** Data in this exercise follows **
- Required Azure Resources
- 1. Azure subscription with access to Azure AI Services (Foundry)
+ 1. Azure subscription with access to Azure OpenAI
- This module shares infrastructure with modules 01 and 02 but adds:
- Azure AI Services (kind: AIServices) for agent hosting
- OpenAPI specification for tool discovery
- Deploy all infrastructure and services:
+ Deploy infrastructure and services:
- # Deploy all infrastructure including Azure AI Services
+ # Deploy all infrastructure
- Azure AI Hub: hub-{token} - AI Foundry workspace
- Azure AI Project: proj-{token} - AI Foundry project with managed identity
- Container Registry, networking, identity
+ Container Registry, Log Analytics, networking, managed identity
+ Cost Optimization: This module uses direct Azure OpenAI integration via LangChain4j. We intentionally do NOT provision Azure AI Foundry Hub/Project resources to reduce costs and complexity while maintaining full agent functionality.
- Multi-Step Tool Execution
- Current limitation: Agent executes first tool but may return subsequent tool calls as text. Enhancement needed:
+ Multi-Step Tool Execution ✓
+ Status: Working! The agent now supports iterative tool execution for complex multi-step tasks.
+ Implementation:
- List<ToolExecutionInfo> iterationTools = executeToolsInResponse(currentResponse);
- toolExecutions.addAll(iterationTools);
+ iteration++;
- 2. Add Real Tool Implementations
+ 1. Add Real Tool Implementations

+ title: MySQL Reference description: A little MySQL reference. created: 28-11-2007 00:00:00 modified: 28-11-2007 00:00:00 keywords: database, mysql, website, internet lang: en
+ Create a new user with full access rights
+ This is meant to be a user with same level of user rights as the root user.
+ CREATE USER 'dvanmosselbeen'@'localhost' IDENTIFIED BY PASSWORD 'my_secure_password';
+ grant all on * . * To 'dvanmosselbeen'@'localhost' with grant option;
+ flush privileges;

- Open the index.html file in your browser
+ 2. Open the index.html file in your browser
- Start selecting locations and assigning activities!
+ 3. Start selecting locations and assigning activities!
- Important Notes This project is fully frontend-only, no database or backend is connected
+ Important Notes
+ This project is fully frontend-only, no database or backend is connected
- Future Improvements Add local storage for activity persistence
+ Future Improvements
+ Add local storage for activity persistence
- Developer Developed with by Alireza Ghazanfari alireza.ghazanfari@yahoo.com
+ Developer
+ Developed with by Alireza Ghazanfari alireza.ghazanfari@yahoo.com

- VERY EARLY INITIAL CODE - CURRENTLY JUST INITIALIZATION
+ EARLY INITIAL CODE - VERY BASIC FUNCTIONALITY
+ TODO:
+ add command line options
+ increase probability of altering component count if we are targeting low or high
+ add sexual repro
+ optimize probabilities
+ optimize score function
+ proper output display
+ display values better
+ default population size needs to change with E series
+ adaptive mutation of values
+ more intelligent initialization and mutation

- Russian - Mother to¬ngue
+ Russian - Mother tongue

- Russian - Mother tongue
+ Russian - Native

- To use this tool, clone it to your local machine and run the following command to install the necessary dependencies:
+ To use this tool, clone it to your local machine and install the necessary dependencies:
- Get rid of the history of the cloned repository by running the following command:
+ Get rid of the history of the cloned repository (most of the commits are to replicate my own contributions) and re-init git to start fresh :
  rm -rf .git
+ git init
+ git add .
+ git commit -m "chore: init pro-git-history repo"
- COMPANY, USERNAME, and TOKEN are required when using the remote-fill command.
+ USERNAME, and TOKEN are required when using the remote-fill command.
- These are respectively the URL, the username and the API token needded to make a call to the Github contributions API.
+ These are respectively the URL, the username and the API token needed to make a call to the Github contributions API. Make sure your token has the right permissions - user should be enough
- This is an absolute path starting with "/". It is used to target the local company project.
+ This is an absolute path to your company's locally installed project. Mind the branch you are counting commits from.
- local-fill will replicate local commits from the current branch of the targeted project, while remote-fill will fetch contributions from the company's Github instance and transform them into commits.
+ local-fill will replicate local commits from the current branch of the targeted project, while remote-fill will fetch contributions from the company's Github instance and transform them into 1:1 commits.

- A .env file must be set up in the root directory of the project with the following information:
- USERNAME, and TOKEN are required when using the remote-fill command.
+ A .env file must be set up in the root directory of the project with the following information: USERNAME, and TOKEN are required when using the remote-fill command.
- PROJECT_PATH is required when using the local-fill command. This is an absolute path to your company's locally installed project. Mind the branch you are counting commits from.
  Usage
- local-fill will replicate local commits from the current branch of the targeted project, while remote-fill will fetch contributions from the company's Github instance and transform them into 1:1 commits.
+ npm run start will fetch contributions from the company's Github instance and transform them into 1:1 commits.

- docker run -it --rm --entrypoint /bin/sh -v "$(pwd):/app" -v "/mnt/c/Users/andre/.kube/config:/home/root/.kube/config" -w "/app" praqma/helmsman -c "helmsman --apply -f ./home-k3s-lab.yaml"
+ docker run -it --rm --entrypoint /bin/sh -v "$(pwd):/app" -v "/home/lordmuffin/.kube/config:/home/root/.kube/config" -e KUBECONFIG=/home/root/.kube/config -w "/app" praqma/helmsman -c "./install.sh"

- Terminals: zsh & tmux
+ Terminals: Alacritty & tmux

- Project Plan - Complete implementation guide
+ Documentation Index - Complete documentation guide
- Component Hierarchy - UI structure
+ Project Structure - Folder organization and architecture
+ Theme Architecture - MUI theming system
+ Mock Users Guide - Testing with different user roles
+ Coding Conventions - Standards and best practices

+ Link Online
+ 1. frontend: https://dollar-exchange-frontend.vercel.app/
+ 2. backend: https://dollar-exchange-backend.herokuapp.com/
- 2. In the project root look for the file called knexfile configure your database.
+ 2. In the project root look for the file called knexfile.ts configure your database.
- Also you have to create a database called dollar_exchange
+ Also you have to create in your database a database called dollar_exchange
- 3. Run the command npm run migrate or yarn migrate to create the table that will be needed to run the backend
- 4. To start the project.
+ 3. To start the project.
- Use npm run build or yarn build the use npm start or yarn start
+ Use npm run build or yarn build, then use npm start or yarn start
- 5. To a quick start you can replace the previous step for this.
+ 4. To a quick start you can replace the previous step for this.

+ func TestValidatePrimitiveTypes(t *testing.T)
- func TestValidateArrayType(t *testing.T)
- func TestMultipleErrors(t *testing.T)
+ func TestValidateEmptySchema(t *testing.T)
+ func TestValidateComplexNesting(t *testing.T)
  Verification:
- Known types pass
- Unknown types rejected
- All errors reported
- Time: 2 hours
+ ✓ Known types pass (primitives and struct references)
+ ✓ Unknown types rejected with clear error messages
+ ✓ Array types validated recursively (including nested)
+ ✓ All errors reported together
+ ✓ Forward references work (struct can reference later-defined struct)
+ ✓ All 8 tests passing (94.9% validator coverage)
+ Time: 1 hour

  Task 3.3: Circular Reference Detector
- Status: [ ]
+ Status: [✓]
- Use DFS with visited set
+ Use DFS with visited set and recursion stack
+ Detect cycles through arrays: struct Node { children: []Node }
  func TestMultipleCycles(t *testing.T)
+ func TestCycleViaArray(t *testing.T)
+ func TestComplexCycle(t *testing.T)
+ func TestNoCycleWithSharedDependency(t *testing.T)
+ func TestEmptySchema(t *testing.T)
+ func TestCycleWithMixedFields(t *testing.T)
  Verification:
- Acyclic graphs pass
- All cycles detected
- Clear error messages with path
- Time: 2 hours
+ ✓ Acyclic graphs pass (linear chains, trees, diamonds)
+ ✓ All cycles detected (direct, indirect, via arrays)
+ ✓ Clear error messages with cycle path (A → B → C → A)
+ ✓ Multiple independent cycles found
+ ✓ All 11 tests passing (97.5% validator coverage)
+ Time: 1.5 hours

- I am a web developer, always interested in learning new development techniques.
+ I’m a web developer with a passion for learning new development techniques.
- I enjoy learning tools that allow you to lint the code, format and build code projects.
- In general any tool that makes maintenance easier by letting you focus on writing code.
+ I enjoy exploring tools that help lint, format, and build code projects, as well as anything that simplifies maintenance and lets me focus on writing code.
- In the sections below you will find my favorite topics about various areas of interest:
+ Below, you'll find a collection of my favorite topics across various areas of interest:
** End of Data in this exercise **
● **Exercise brief**
Look above for the line holding "and struct references)" and the line holding "func TestMultipleCycles(t *testing.T)". Retype both, and every line between them, word for word and nothing else.

● **Written answer**
+ ✓ Known types pass (primitives and struct references)
+ ✓ Unknown types rejected with clear error messages
+ ✓ Array types validated recursively (including nested)
+ ✓ All errors reported together
+ ✓ Forward references work (struct can reference later-defined struct)
+ ✓ All 8 tests passing (94.9% validator coverage)
+ Time: 1 hour

  Task 3.3: Circular Reference Detector
- Status: [ ]
+ Status: [✓]
- Use DFS with visited set
+ Use DFS with visited set and recursion stack
+ Detect cycles through arrays: struct Node { children: []Node }
  func TestMultipleCycles(t *testing.T)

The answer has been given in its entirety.